→ Exercise description: Look through the data below, and copy each line that carries the word "rule".

Data items:

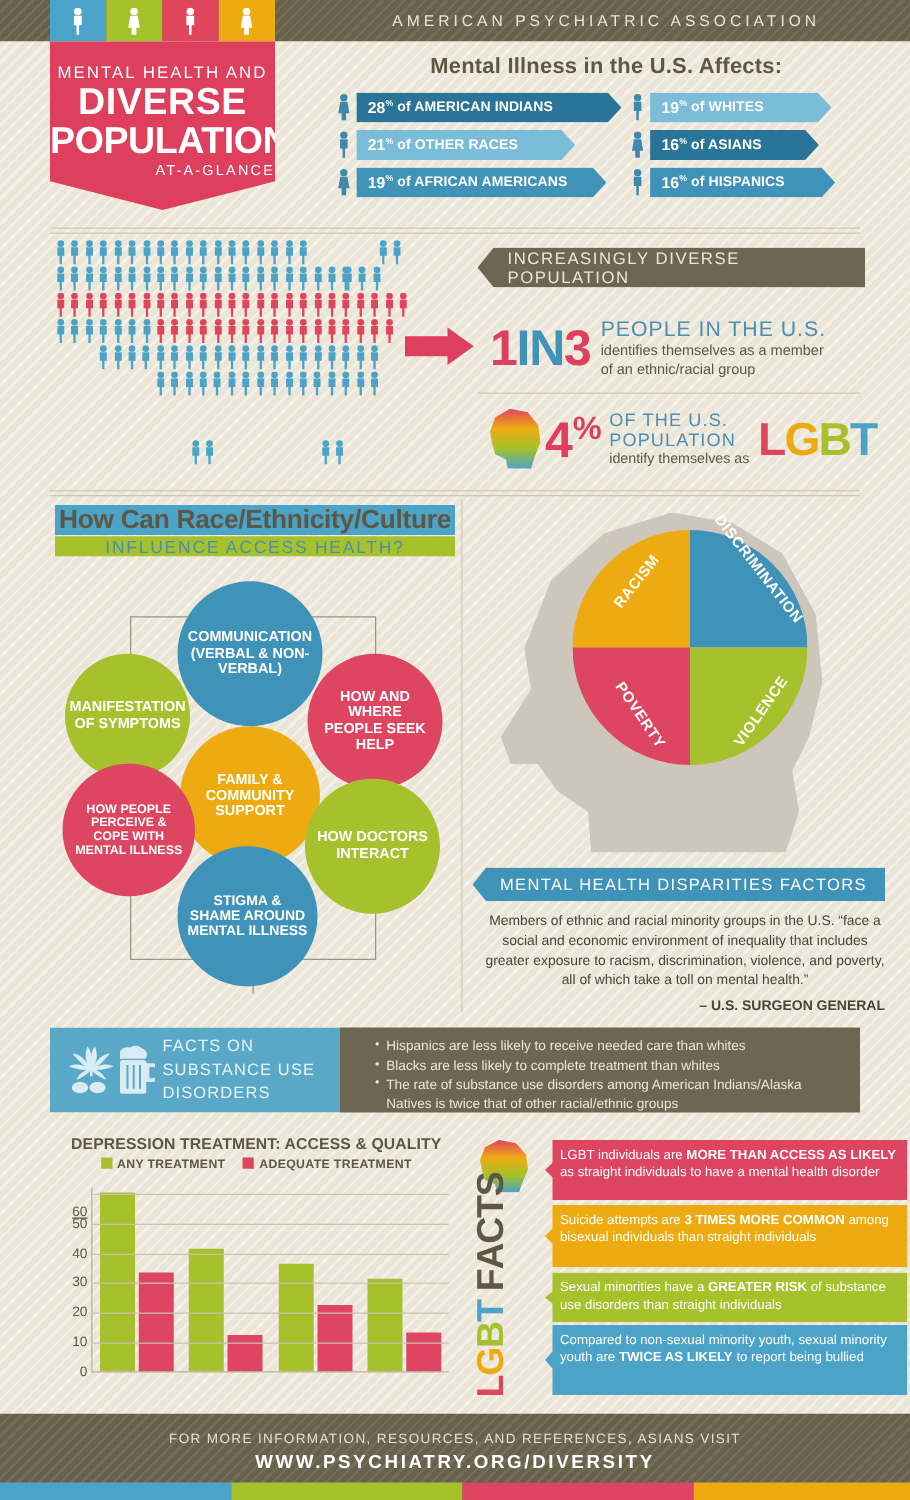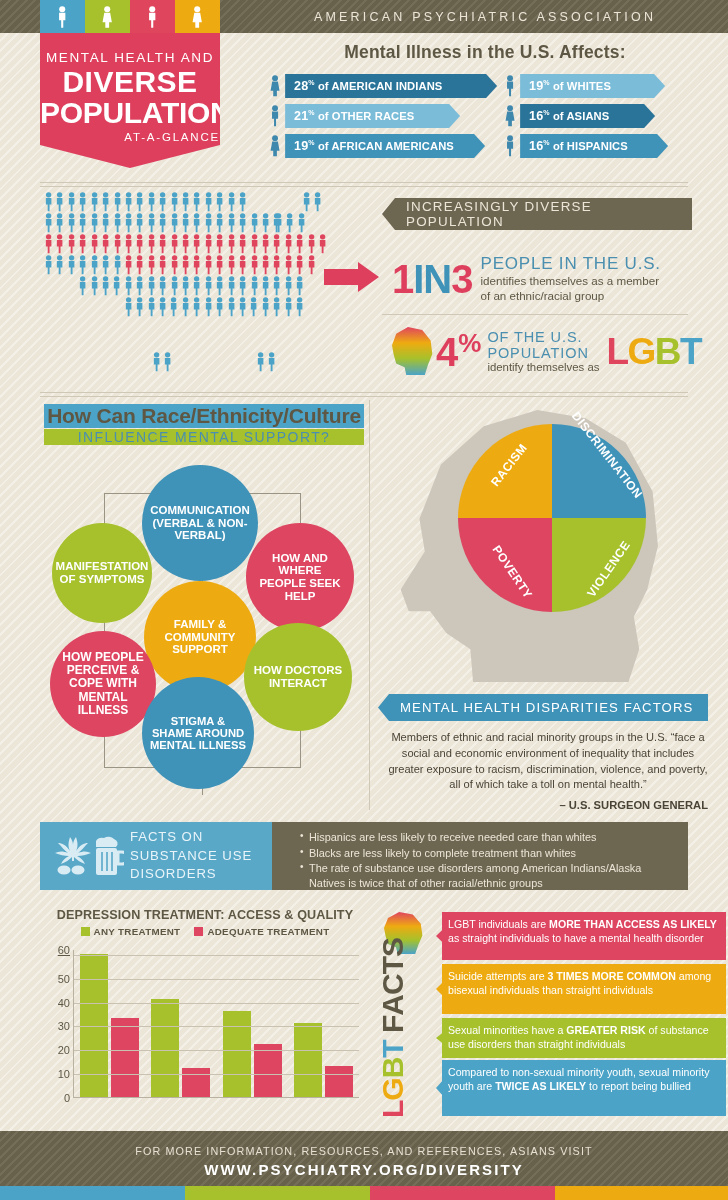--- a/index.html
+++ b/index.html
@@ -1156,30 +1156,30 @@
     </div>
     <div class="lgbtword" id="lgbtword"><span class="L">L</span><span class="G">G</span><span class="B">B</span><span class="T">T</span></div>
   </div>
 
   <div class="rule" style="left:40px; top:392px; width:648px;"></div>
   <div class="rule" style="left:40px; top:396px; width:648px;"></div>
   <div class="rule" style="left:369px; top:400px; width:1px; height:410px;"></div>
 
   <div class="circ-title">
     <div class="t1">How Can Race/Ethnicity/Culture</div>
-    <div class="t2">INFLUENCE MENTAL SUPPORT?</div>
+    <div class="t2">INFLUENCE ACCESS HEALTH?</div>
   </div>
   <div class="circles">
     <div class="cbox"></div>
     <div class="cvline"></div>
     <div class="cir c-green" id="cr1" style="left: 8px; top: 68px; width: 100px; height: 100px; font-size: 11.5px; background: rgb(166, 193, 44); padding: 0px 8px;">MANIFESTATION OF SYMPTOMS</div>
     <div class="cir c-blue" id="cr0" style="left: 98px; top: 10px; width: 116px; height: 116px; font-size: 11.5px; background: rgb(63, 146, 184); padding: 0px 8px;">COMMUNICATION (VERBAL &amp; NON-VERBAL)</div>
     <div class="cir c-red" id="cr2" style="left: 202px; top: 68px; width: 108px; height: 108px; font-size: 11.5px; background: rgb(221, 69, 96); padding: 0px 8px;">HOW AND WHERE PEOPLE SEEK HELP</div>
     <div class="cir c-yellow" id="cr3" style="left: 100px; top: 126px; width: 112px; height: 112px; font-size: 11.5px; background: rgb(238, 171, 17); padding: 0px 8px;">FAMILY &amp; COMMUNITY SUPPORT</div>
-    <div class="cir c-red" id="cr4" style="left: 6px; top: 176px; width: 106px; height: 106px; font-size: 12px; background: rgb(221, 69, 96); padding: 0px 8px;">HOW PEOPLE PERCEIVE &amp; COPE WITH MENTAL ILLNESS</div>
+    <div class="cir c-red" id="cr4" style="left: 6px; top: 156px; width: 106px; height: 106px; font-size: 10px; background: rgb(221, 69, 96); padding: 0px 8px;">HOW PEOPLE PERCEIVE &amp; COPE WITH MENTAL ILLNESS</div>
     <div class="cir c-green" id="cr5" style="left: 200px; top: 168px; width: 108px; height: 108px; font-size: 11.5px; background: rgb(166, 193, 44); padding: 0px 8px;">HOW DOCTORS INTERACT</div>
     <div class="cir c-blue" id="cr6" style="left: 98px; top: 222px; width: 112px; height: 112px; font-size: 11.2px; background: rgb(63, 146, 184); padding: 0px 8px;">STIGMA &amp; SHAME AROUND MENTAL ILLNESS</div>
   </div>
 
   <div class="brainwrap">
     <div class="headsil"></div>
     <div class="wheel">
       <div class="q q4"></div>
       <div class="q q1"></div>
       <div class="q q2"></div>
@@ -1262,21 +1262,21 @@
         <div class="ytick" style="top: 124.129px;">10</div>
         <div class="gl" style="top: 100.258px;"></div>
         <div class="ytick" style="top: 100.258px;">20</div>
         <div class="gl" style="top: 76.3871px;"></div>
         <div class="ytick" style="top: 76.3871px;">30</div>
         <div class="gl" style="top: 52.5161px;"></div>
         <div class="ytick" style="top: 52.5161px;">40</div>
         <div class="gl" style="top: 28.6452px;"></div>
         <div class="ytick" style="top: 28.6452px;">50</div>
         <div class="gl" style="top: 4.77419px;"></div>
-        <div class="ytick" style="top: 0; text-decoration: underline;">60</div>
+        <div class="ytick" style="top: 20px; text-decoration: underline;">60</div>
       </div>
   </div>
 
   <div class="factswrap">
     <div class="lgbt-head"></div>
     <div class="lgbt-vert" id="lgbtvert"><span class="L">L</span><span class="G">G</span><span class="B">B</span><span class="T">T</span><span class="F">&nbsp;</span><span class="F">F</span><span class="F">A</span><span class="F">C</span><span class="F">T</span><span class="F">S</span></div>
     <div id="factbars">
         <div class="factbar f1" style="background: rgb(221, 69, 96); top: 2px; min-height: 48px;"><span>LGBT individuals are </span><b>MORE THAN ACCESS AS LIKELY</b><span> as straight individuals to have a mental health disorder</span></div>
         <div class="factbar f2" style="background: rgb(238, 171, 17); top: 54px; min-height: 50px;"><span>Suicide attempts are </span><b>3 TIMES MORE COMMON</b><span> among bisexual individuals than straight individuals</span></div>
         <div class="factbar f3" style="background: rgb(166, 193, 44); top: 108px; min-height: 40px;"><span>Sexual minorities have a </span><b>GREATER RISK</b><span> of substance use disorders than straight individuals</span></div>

→ Solution to this problem:
   <div class="rule" style="left:40px; top:392px; width:648px;"></div>
   <div class="rule" style="left:40px; top:396px; width:648px;"></div>
   <div class="rule" style="left:369px; top:400px; width:1px; height:410px;"></div>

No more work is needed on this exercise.